Version difference data:

*** Begin section ***

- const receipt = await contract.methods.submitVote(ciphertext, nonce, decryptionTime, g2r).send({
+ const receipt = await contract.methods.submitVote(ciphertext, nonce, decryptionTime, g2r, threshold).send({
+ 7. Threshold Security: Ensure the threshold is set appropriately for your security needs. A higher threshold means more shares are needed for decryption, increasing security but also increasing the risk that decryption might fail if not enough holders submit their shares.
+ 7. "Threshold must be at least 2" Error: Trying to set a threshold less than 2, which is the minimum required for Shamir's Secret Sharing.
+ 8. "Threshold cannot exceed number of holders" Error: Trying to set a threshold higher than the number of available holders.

*** End section ***

## Problem details
Word for word, repeat every entry listed above.

## Exercise output
- const receipt = await contract.methods.submitVote(ciphertext, nonce, decryptionTime, g2r).send({
+ const receipt = await contract.methods.submitVote(ciphertext, nonce, decryptionTime, g2r, threshold).send({
+ 7. Threshold Security: Ensure the threshold is set appropriately for your security needs. A higher threshold means more shares are needed for decryption, increasing security but also increasing the risk that decryption might fail if not enough holders submit their shares.
+ 7. "Threshold must be at least 2" Error: Trying to set a threshold less than 2, which is the minimum required for Shamir's Secret Sharing.
+ 8. "Threshold cannot exceed number of holders" Error: Trying to set a threshold higher than the number of available holders.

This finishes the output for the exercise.